[Provided data]
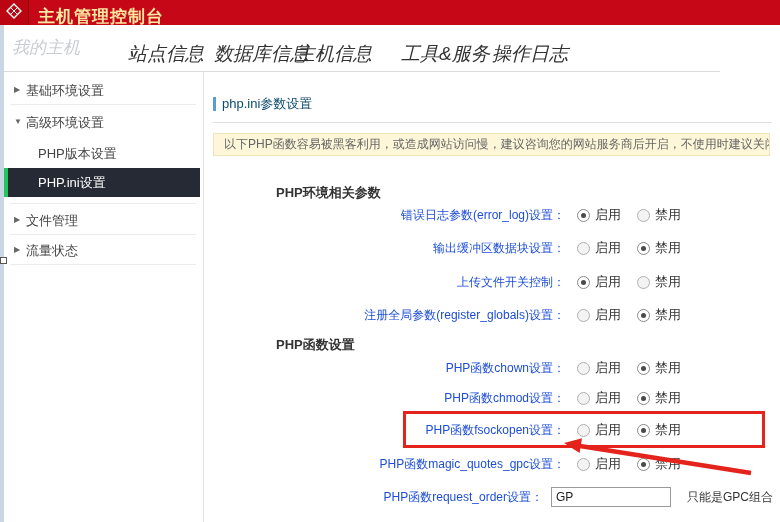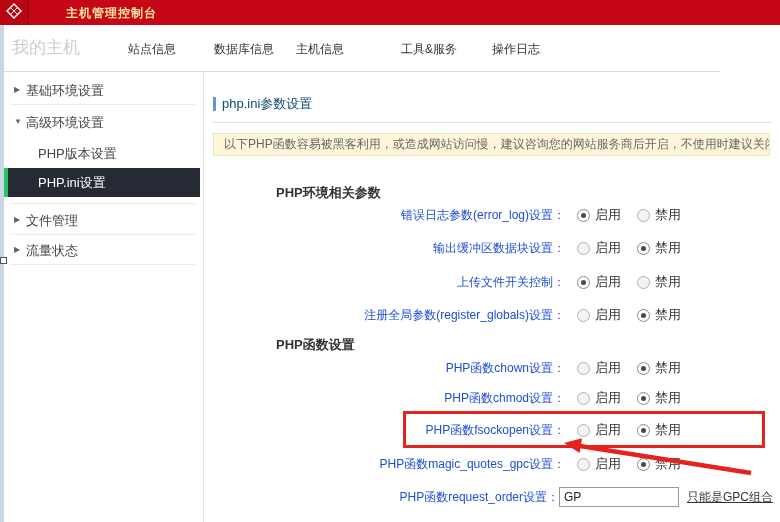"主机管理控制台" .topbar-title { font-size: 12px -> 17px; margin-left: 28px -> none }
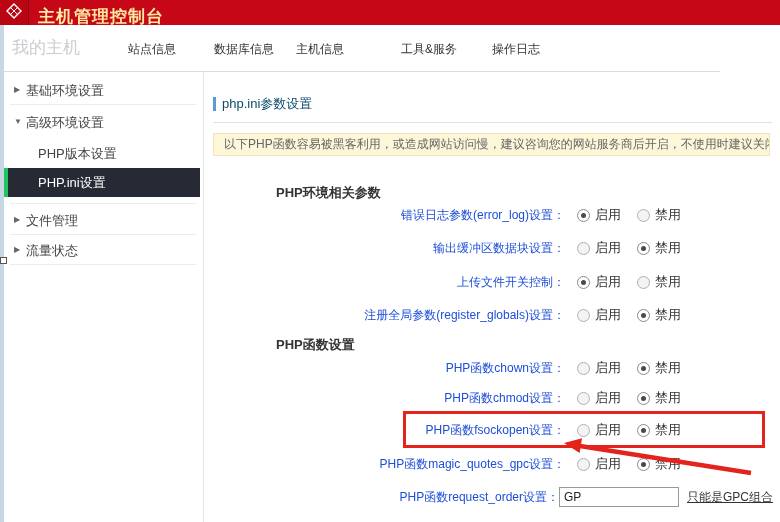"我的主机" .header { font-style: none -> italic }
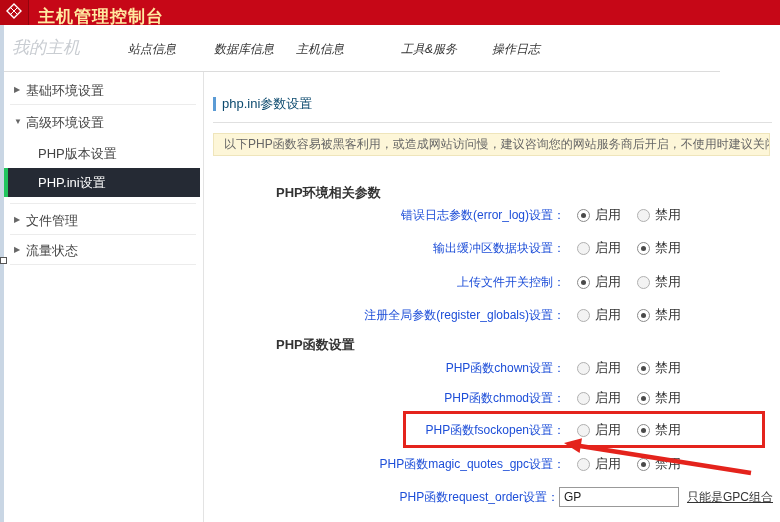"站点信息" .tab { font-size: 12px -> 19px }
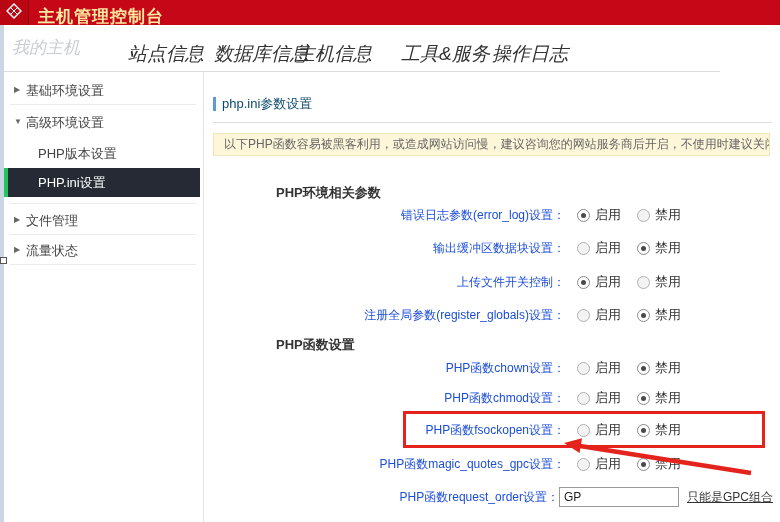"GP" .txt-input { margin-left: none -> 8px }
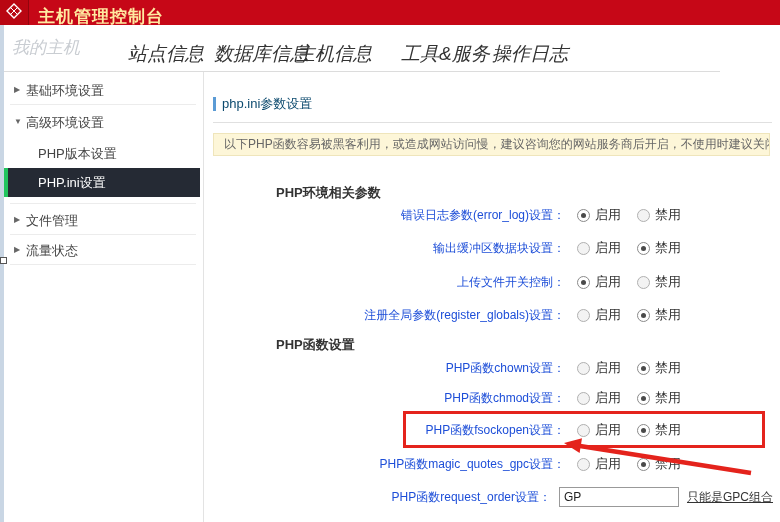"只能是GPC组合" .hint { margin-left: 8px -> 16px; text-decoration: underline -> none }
[/Provided data]
**Your assignment**
Each line above is to be copied verbatim. Drop any image from the copy.

**Solution**
"主机管理控制台" .topbar-title { font-size: 12px -> 17px; margin-left: 28px -> none }
"我的主机" .header { font-style: none -> italic }
"站点信息" .tab { font-size: 12px -> 19px }
"GP" .txt-input { margin-left: none -> 8px }
"只能是GPC组合" .hint { margin-left: 8px -> 16px; text-decoration: underline -> none }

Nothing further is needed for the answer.